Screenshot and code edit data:
● ● ●
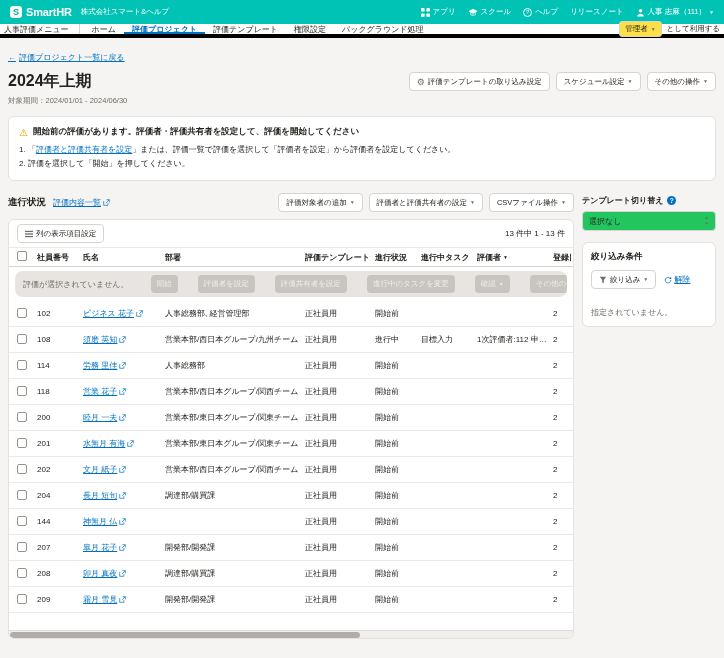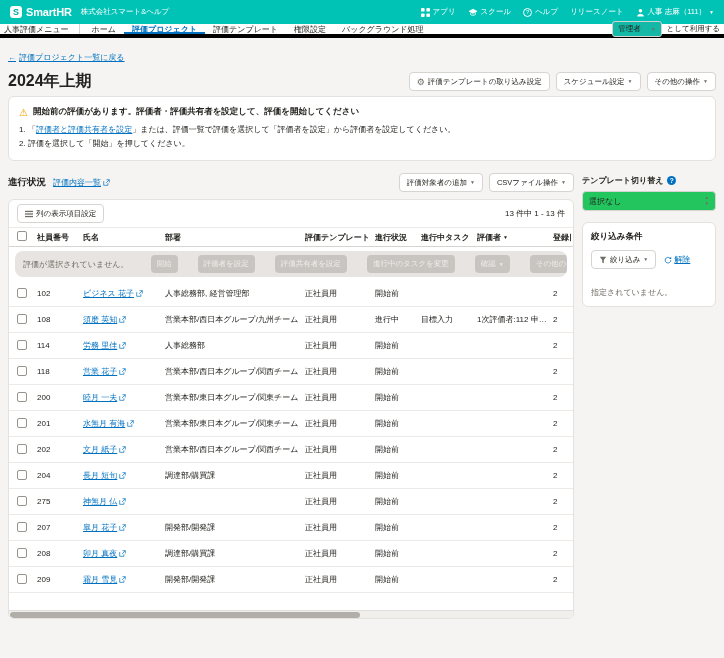--- a/index.html
+++ b/index.html
@@ -18,21 +18,21 @@
 .tb-right{margin-left:auto;display:flex;align-items:center;gap:12px}
 .tb-item{display:flex;align-items:center;gap:3px;font-size:7.5px;color:#fff;cursor:pointer}
 .tb-item .caret{color:#fff}
 .help-circ{width:9px;height:9px;border:1px solid #fff;border-radius:50%;font-size:6px;display:flex;align-items:center;justify-content:center}
 
 .navbar{height:14px;background:#fff;border-bottom:4px solid #000000;display:flex;align-items:stretch;padding:0 4px;font-size:8px}
 .nv-menu{display:flex;align-items:center;padding-right:10px;border-right:1px solid #d6d3d0;margin-right:4px}
 .nv-tab{display:flex;align-items:center;padding:0 8px;color:#23221e;cursor:pointer}
 .nv-tab.active{color:#0071c1;font-weight:bold;box-shadow:inset 0 -2px 0 #0071c1}
 .nv-right{margin-left:auto;display:flex;align-items:center;gap:5px;font-size:7.5px}
-.role-select{display:flex;align-items:center;gap:10px;border:1px solid #d6d3d0;border-radius:3px;padding:2px 5px;background:#14b8a6;cursor:pointer}
+.role-select{display:flex;align-items:center;gap:3px;border:1px solid #d6d3d0;border-radius:3px;padding:2px 5px;background:#fde047;cursor:pointer}
 
 .main{padding:8px 8px 0}
 .back-link{display:inline-flex;align-items:center;gap:3px;font-size:8px;color:#0071c1;text-decoration:underline;margin-bottom:8px;cursor:pointer}
 .icon-back::before{content:"←";font-size:8px}
 .title-row{display:flex;align-items:center;margin-bottom:4px}
 .page-title{font-size:16px;font-weight:bold}
 .title-actions{margin-left:auto;display:flex;gap:6px}
 .btn{display:inline-flex;align-items:center;gap:3px;background:#fff;border:1px solid #d6d3d0;border-radius:4px;height:19px;padding:0 7px;font-size:7.5px;color:#23221e;cursor:pointer;white-space:nowrap}
 .icon-gear::before{content:"⚙";font-size:9px;color:#706d65}
 .period{font-size:7.5px;color:#706d65;margin-bottom:10px}
@@ -169,20 +169,21 @@
         <span>スケジュール設定</span>
         <span class="caret"></span>
       </button>
       <button class="btn">
         <span>その他の操作</span>
         <span class="caret"></span>
       </button>
     </div>
   </div>
 
+  <div class="period">対象期間：2024/01/01 - 2024/06/30</div>
 
   
   <section class="notice">
     <div class="notice-title">
       <span class="icon-warn"></span>
       <span>開始前の評価があります。評価者・評価共有者を設定して、評価を開始してください</span>
     </div>
     <div class="notice-steps">
       <div><span>1. 「</span><a class="inline-link">評価者と評価共有者を設定</a><span>」または、評価一覧で評価を選択して「評価者を設定」から評価者を設定してください。</span></div>
       <div>2. 評価を選択して「開始」を押してください。</div>
@@ -202,20 +203,24 @@
               <path d="M5 1h4v4" fill="none" stroke="#0071c1"></path>
               <path d="M9 1L4.5 5.5" stroke="#0071c1"></path>
             </svg>
         </a>
         <div class="toolbar-btns">
           <button class="btn">
             <span>評価対象者の追加</span>
               <span class="caret"></span>
           </button>
           <button class="btn">
+            <span>評価者と評価共有者の設定</span>
+              <span class="caret"></span>
+          </button>
+          <button class="btn">
             <span>CSVファイル操作</span>
               <span class="caret"></span>
           </button>
         </div>
       </div>
 
       <div class="table-card">
         <div class="card-head">
           <button class="btn">
             <span class="ic">
@@ -419,21 +424,21 @@
     </span>
     <span class="cell c-dept">調達部/購買課</span>
     <span class="cell c-tpl">正社員用</span>
     <span class="cell c-status">開始前</span>
     <span class="cell c-task"></span>
     <span class="cell c-eval"></span>
     <span class="cell c-date">2</span>
   </div>
             <div class="trow">
     <span class="cell c-cb"><span class="cb"></span></span>
-    <span class="cell c-id">275</span>
+    <span class="cell c-id">144</span>
     <span class="cell c-name">
       <a class="name-link">
         <span>神無月 仏</span>
         <svg width="7" height="7" viewBox="0 0 10 10">
                     <path d="M1 3v6h6V6" fill="none" stroke="#0071c1"></path>
                     <path d="M5 1h4v4" fill="none" stroke="#0071c1"></path>
                     <path d="M9 1L4.5 5.5" stroke="#0071c1"></path>
                   </svg>
       </a>
     </span>

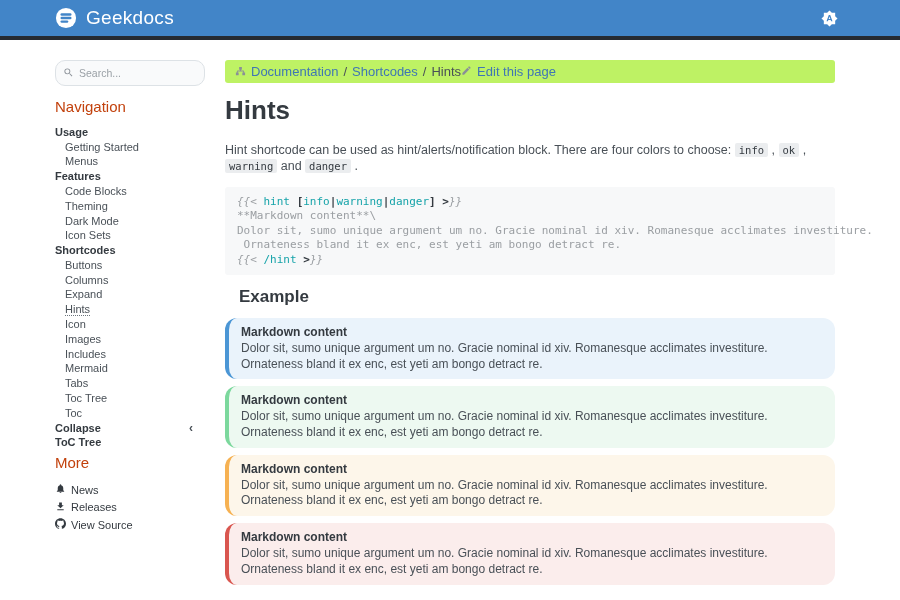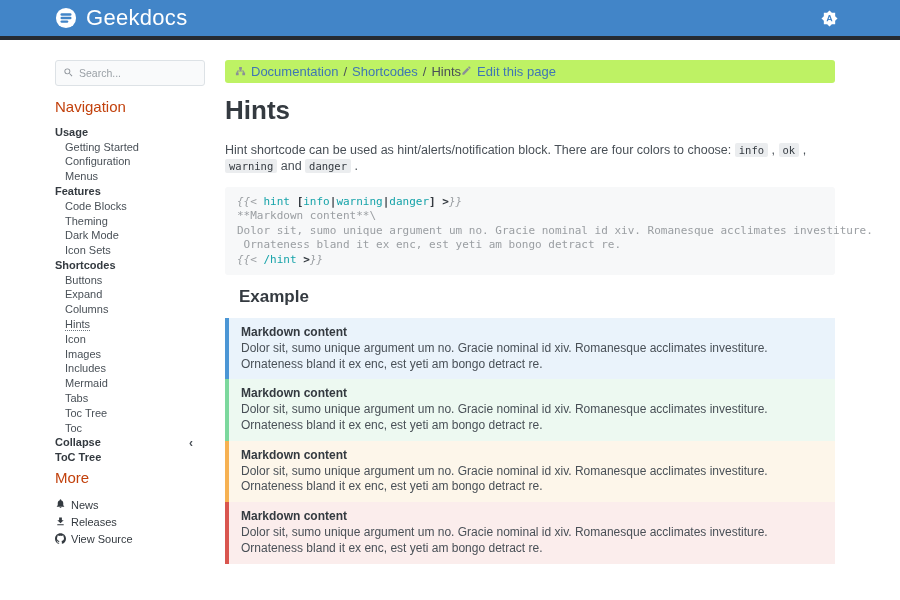--- a/index.html
+++ b/index.html
@@ -3,32 +3,32 @@
 <meta charset="utf-8">
 <style>
   * { box-sizing: border-box; margin: 0; padding: 0; }
   html, body { width: 900px; height: 600px; overflow: hidden; }
   body { font-family: "Liberation Sans", sans-serif; background: #ffffff; color: #495057; }
 
   
   .header { height: 40px; background: #4285c8; border-bottom: 4px solid #262b32;
             display: flex; align-items: center; justify-content: space-between;
             padding: 0 62px 0 55px; }
-  .brand { display: flex; align-items: center; gap: 9px; color: #fff; font-size: 22px;
+  .brand { display: flex; align-items: center; gap: 9px; color: #fff; font-size: 19px;
            letter-spacing: .3px; cursor: pointer; text-decoration: none; }
   .logo svg, .theme-toggle svg { display: block; }
   .theme-toggle { background: transparent; border: none; cursor: pointer; }
 
   
   .page { display: flex; padding: 20px 65px 0 55px; gap: 20px; }
   .sidebar { width: 150px; flex: 0 0 150px; }
   .main { width: 610px; flex: 0 0 610px; }
 
   
-  .search { height: 21px; border: 1px solid #dde2e6; border-radius: 3px; background: #f9fafb;
+  .search { height: 21px; border: 1px solid #dde2e6; border-radius: 10px; background: #f9fafb;
             display: flex; align-items: center; gap: 5px; padding: 12px 7px; margin-bottom: 12px; }
   .search input { border: none; outline: none; background: transparent; width: 100%;
                   font-family: "Liberation Sans", sans-serif; font-size: 10.5px; color: #495057; }
   .search input::placeholder { color: #9aa0a6; }
   .nav-heading { font-size: 15px; font-weight: 400; color: #c2410c; margin: 10px 0 10px; }
   .nav-heading.more { margin-top: 4px; }
   .nav-row { display: flex; justify-content: space-between; align-items: center;
              font-size: 11px; line-height: 11px; padding: 1.9px 0; cursor: pointer; }
   .nav-section { font-weight: bold; color: #343a40; }
   .nav-link { color: #495057; padding-left: 10px; }
@@ -57,21 +57,21 @@
   .codeblock { background: #f7f8f9; border-radius: 3px; padding: 8px 12px; margin: 0 0 12px;
                font-family: "DejaVu Sans Mono", monospace; font-size: 11px; line-height: 14.4px;
                color: #9a9ea2; white-space: pre; }
   .tok-cm { font-style: italic; color: #9a9ea2; }
   .tok-kw { color: #15a3a9; }
   .tok-pt { color: #343a40; font-weight: bold; }
   .tok-tx { color: #9a9ea2; }
   h2 { font-size: 17px; color: #343a40; margin: 4px 14px 11px; font-weight: bold; }
 
   
-  .hint { border-left: 4px solid #ccc; border-radius: 0; padding: 7px 12px; 
+  .hint { border-left: 4px solid #ccc; border-radius: 12px; padding: 7px 12px; margin-bottom: 7px;
           font-size: 12px; line-height: 15.8px; }
   .hint-title { font-weight: bold; color: #343a40; }
   .hint-body { color: #495057; }
 </style>
 </head>
 <body>
 
 <div class="header">
   <a class="brand">
     <span class="logo">
@@ -101,23 +101,20 @@
     </div>
     <div class="nav-heading">Navigation</div>
     <nav id="nav-list">
         <div class="nav-row nav-section">
           <span>Usage</span>
         </div>
         <div class="nav-row nav-link">
           <span>Getting Started</span>
         </div>
         <div class="nav-row nav-link">
-          <span>Configuration</span>
-        </div>
-        <div class="nav-row nav-link">
           <span>Menus</span>
         </div>
         <div class="nav-row nav-section">
           <span>Features</span>
         </div>
         <div class="nav-row nav-link">
           <span>Code Blocks</span>
         </div>
         <div class="nav-row nav-link">
           <span>Theming</span>
@@ -128,24 +125,24 @@
         <div class="nav-row nav-link">
           <span>Icon Sets</span>
         </div>
         <div class="nav-row nav-section">
           <span>Shortcodes</span>
         </div>
         <div class="nav-row nav-link">
           <span>Buttons</span>
         </div>
         <div class="nav-row nav-link">
+          <span>Columns</span>
+        </div>
+        <div class="nav-row nav-link">
           <span>Expand</span>
-        </div>
-        <div class="nav-row nav-link">
-          <span>Columns</span>
         </div>
         <div class="nav-row nav-link active">
           <span>Hints</span>
         </div>
         <div class="nav-row nav-link">
           <span>Icon</span>
         </div>
         <div class="nav-row nav-link">
           <span>Images</span>
         </div>

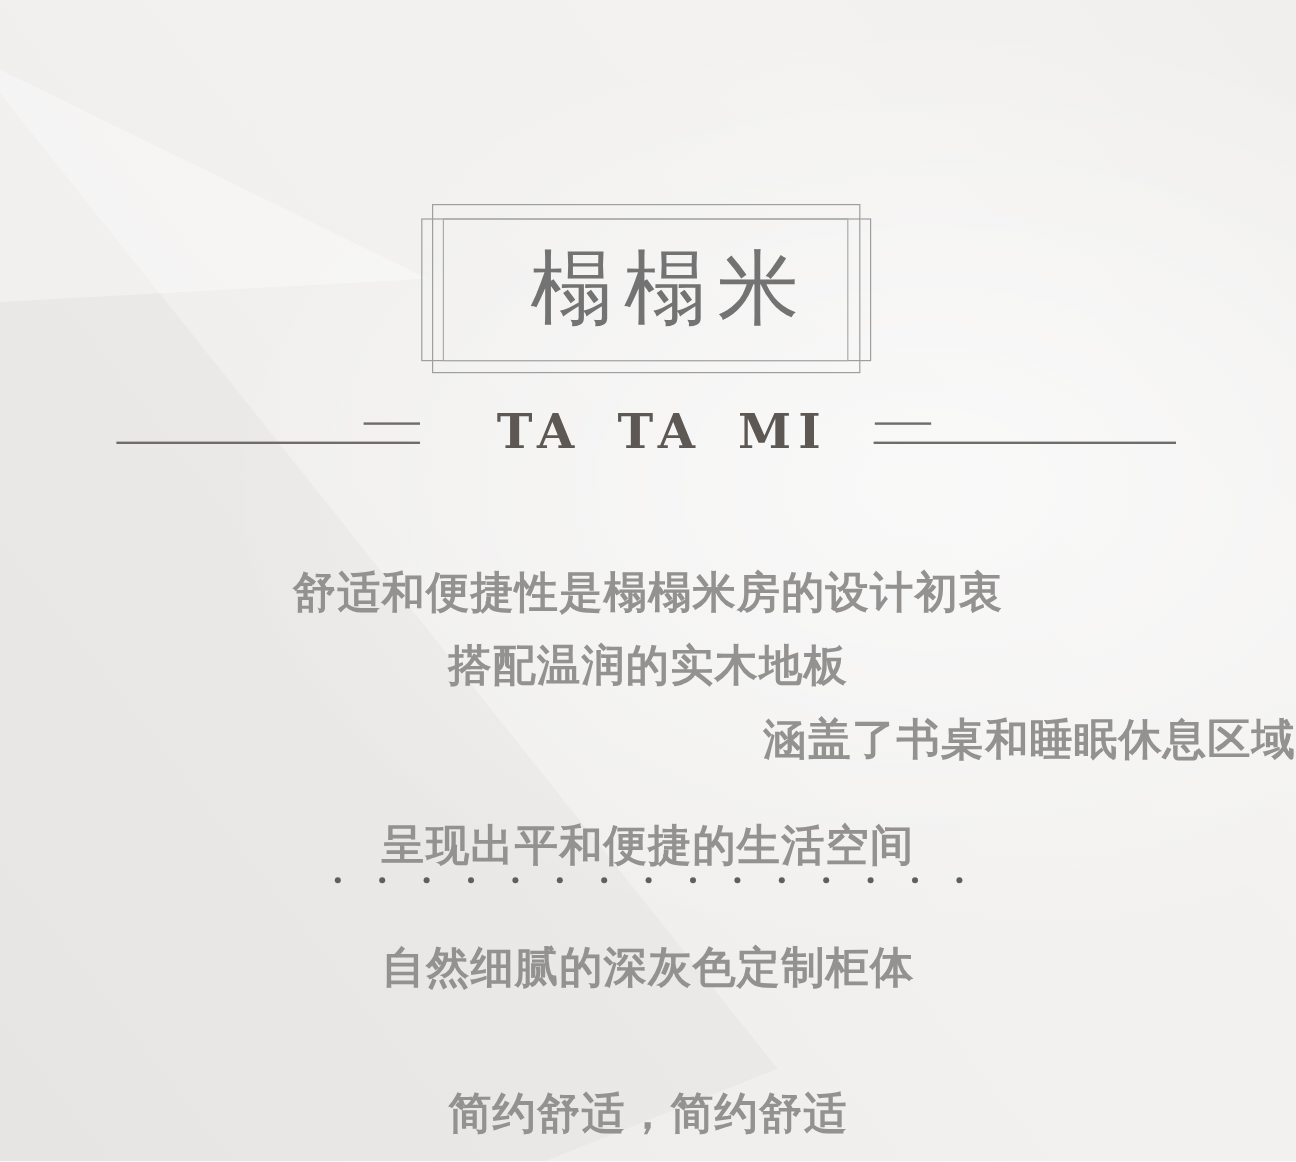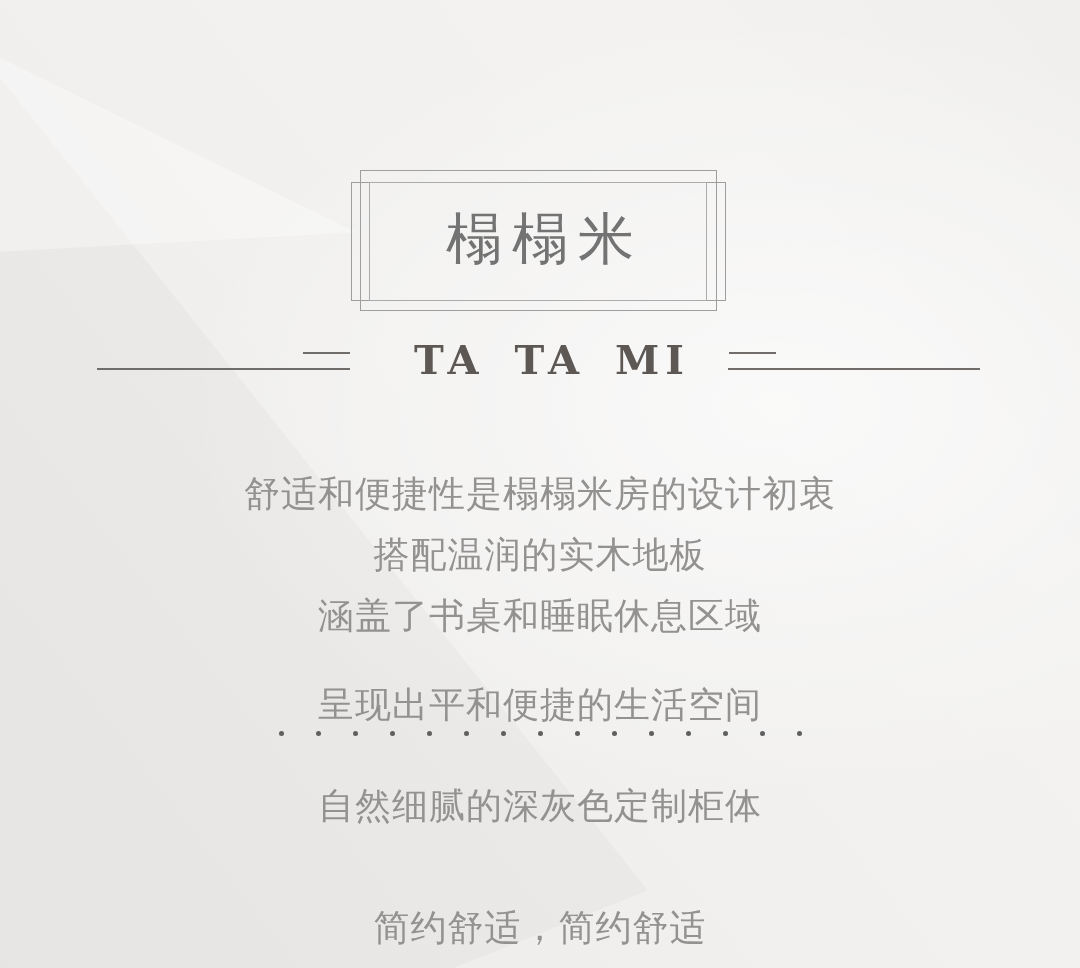--- a/index.html
+++ b/index.html
@@ -26,46 +26,46 @@
     clip-path: polygon(0 6%, 33% 24%, 0 26%);
   }
 
   
   .frame { position:absolute; border:1px solid var(--frame-border, #9e9e9e); }
   .frame-tall  { left:360px; top:170px; width:357px; height:141px; }
   .frame-wide  { left:351px; top:182px; width:375px; height:119px; }
   .frame-inner { left:369px; top:182px; width:338px; height:119px; border-color: var(--frame-border-light, #ababab); }
 
   .page-title {
-    position:absolute; left:330px; top:176px; width:376px; height:128px;
+    position:absolute; left:344px; top:176px; width:376px; height:128px;
     display:flex; align-items:center; justify-content:center;
-    font-size:56px; color:var(--title-text, #737373);
+    font-size:68px; color:var(--title-text, #737373);
     letter-spacing:10px; text-indent:10px; font-weight:400;padding-left:44px;
   }
 
   
   .subtitle {
     position:absolute; left:0; top:336px; width:1080px;
     text-align:center; font-size:40px; letter-spacing:6px; word-spacing:10px;
     color:var(--subtitle-text, #5d5854);
     margin-left:12px;
   }
   .rule { position:absolute; height:2px; background:var(--line-decoration, #6f6c69); }
   .rule-left-long   { left:97px;  top:368px; width:253px; }
   .rule-left-short  { left:303px; top:352px; width:47px;  }
   .rule-right-short { left:729px; top:352px; width:47px;  }
   .rule-right-long  { left:728px; top:368px; width:252px; }
 
   
   .copy-line {
     position:absolute; left:0; width:1080px; text-align:center;
     font-size:36px; letter-spacing:1px; color:var(--body-text, #949290);
-    font-weight:400;
+    font-weight:700;
   }
-  .l1 { top:470px; } .l2 { top:531px; } .l3 { top:592px; } .l4 { top:681px; }
+  .l1 { top:470px; } .l2 { top:531px; } .l3 { top:592px;text-align:right; } .l4 { top:681px; }
   .l5 { top:782px; } .l6 { top:843px; } .l7 { top:904px; }
 
   
   .dots {
     position:absolute; left:0; top:731px; width:1080px;
     display:flex; justify-content:center; align-items:center; gap:32px;
   }
   .dot {
     width:5px; height:5px; border-radius:50%;
     background:var(--dot, #5f5f5f); flex:0 0 auto;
● ● ●
§ **Aim of the exercise**: Reproduce exactly the lines from the one with "text-align:center; font-size:40px; letter-spacing:6px;" through the end of the entries above, both ends included.

§ **Result**:
     text-align:center; font-size:40px; letter-spacing:6px; word-spacing:10px;
     color:var(--subtitle-text, #5d5854);
     margin-left:12px;
   }
   .rule { position:absolute; height:2px; background:var(--line-decoration, #6f6c69); }
   .rule-left-long   { left:97px;  top:368px; width:253px; }
   .rule-left-short  { left:303px; top:352px; width:47px;  }
   .rule-right-short { left:729px; top:352px; width:47px;  }
   .rule-right-long  { left:728px; top:368px; width:252px; }
 
   
   .copy-line {
     position:absolute; left:0; width:1080px; text-align:center;
     font-size:36px; letter-spacing:1px; color:var(--body-text, #949290);
-    font-weight:400;
+    font-weight:700;
   }
-  .l1 { top:470px; } .l2 { top:531px; } .l3 { top:592px; } .l4 { top:681px; }
+  .l1 { top:470px; } .l2 { top:531px; } .l3 { top:592px;text-align:right; } .l4 { top:681px; }
   .l5 { top:782px; } .l6 { top:843px; } .l7 { top:904px; }
 
   
   .dots {
     position:absolute; left:0; top:731px; width:1080px;
     display:flex; justify-content:center; align-items:center; gap:32px;
   }
   .dot {
     width:5px; height:5px; border-radius:50%;
     background:var(--dot, #5f5f5f); flex:0 0 auto;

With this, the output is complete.